In the case of a Shelf Suspension, the Investor agrees to suspend use of the applicable prospectus.
The Company shall promptly notify
26
the Investor of the termination of any Shelf Suspension, and
shall promptly amend or supplement
the prospectus, if necessary, so it does not contain any untrue statement or omission and
furnish to the Investor such numbers of copies of the amended or supplemented prospectus as it may
reasonably request. The Company agrees, if necessary, to supplement or amend the Registration
Statement, if required by the Securities Act or the rules or regulations promulgated thereunder.
In the event the Company exercises a Shelf Suspension, then the required period of effectiveness
set forth in Section 4.1(c)(ii)(B) shall be extended by the number of days of such Shelf Suspension
that occurred during the effectiveness of such Registration Statement.
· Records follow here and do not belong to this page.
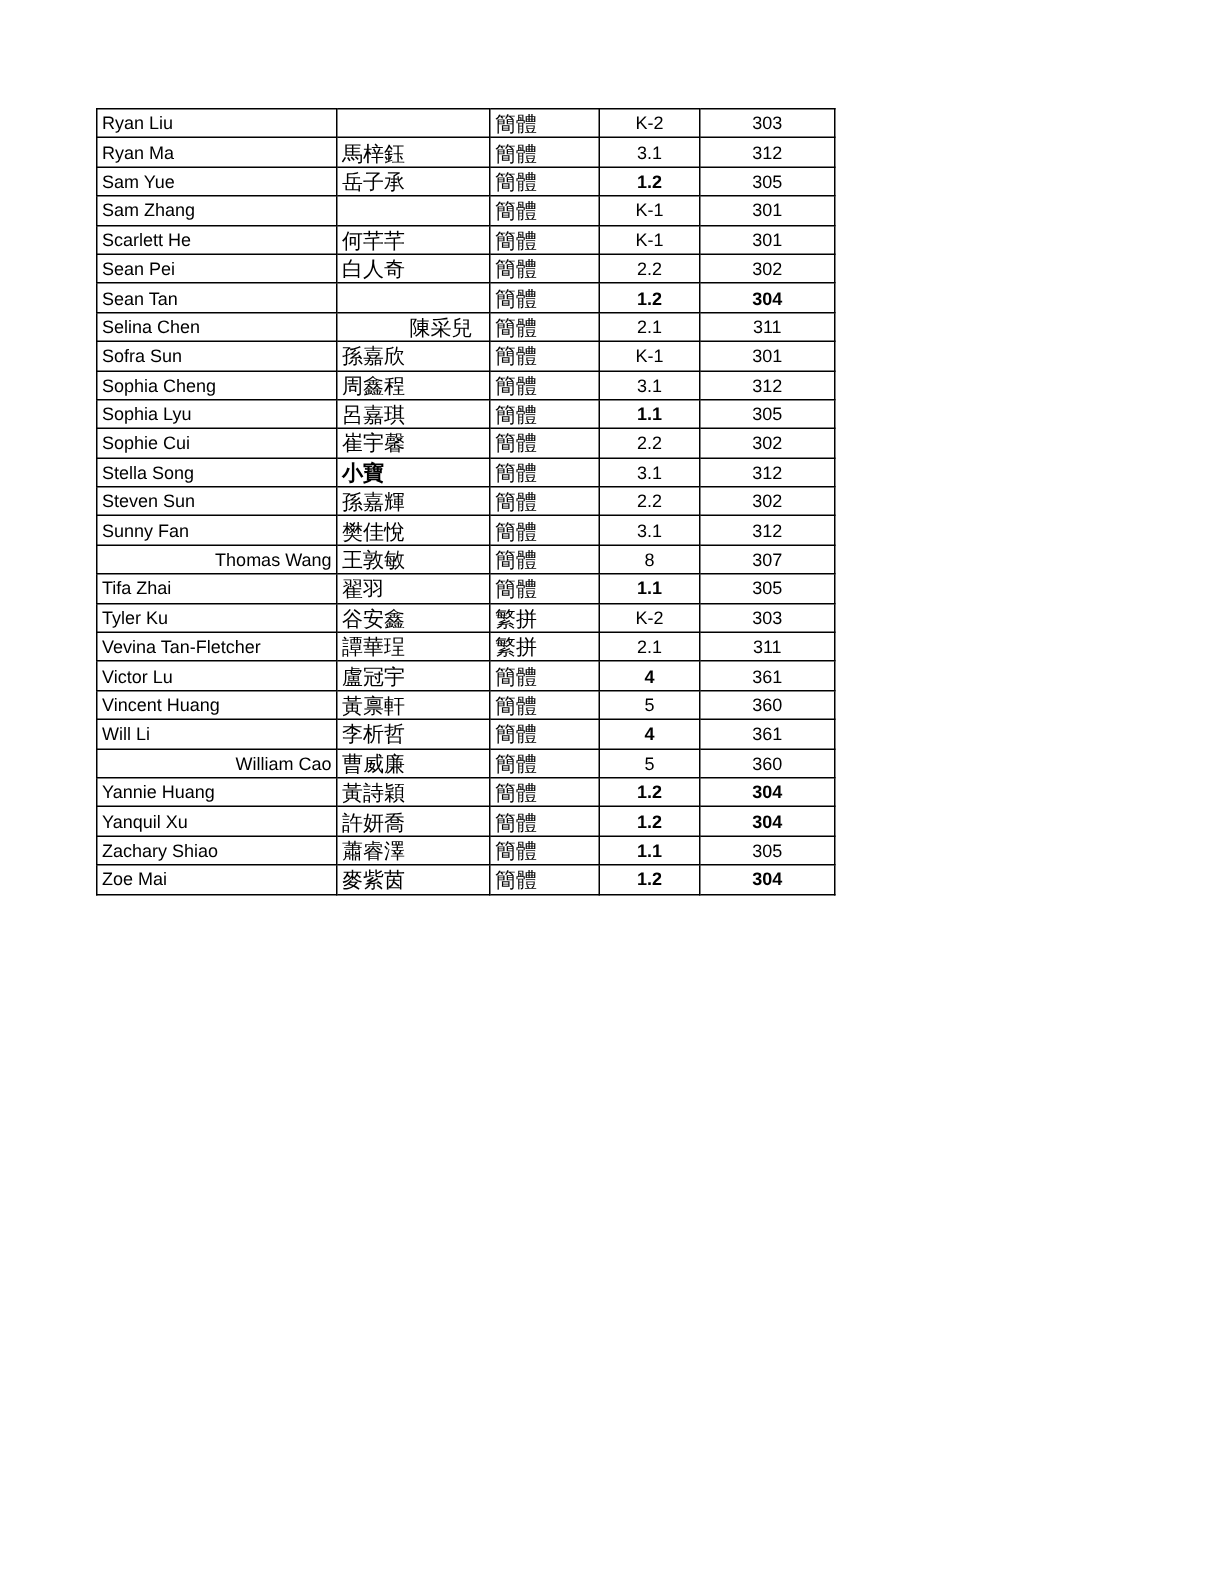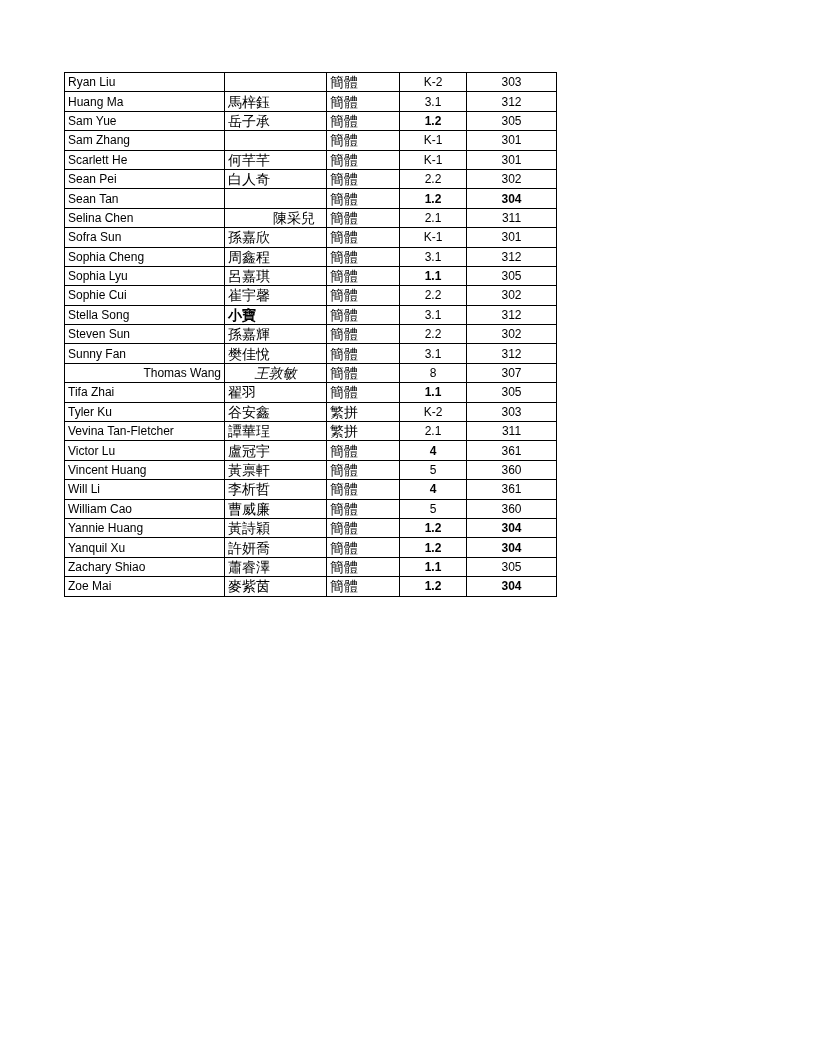--- a/index.html
+++ b/index.html
@@ -54,21 +54,21 @@
       </colgroup>
     <tbody id="roster-body">
         <tr>
           <td style="text-align: left;">Ryan Liu</td>
           <td class="cjk" style="text-align: left;"></td>
           <td class="cjk" style="text-align: left;">簡體</td>
           <td style="text-align: center;">K-2</td>
           <td style="text-align: center;">303</td>
         </tr>
         <tr>
-          <td style="text-align: left;">Huang Ma</td>
+          <td style="text-align: left;">Ryan Ma</td>
           <td class="cjk" style="text-align: left;">馬梓鈺</td>
           <td class="cjk" style="text-align: left;">簡體</td>
           <td style="text-align: center;">3.1</td>
           <td style="text-align: center;">312</td>
         </tr>
         <tr>
           <td style="text-align: left;">Sam Yue</td>
           <td class="cjk" style="text-align: left;">岳子承</td>
           <td class="cjk" style="text-align: left;">簡體</td>
           <td class="bold" style="text-align: center;">1.2</td>
@@ -153,21 +153,21 @@
         </tr>
         <tr>
           <td style="text-align: left;">Sunny Fan</td>
           <td class="cjk" style="text-align: left;">樊佳悅</td>
           <td class="cjk" style="text-align: left;">簡體</td>
           <td style="text-align: center;">3.1</td>
           <td style="text-align: center;">312</td>
         </tr>
         <tr>
           <td style="text-align: right;">Thomas Wang</td>
-          <td class="cjk" style="text-align: center; font-style: italic;">王敦敏</td>
+          <td class="cjk" style="text-align: left;">王敦敏</td>
           <td class="cjk" style="text-align: left;">簡體</td>
           <td style="text-align: center;">8</td>
           <td style="text-align: center;">307</td>
         </tr>
         <tr>
           <td style="text-align: left;">Tifa Zhai</td>
           <td class="cjk" style="text-align: left;">翟羽</td>
           <td class="cjk" style="text-align: left;">簡體</td>
           <td class="bold" style="text-align: center;">1.1</td>
           <td style="text-align: center;">305</td>
@@ -201,21 +201,21 @@
           <td style="text-align: center;">360</td>
         </tr>
         <tr>
           <td style="text-align: left;">Will Li</td>
           <td class="cjk" style="text-align: left;">李析哲</td>
           <td class="cjk" style="text-align: left;">簡體</td>
           <td class="bold" style="text-align: center;">4</td>
           <td style="text-align: center;">361</td>
         </tr>
         <tr>
-          <td style="text-align: left;">William Cao</td>
+          <td style="text-align: right;">William Cao</td>
           <td class="cjk" style="text-align: left;">曹威廉</td>
           <td class="cjk" style="text-align: left;">簡體</td>
           <td style="text-align: center;">5</td>
           <td style="text-align: center;">360</td>
         </tr>
         <tr>
           <td style="text-align: left;">Yannie Huang</td>
           <td class="cjk" style="text-align: left;">黃詩穎</td>
           <td class="cjk" style="text-align: left;">簡體</td>
           <td class="bold" style="text-align: center;">1.2</td>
As used herein, “Adverse
Disclosure” means public disclosure of material non-public information that, in the good faith
judgment of the At-Large Directors, (i) would be required to be made in any report or Registration
Statement filed with the SEC by the Company so that such report or Registration Statement would not
be materially misleading; (ii) would not be required to be made at such time but for the filing,
effectiveness or continued use of such report or Registration Statement, and (iii) the Company has
a bona fide business purpose for not disclosing publicly.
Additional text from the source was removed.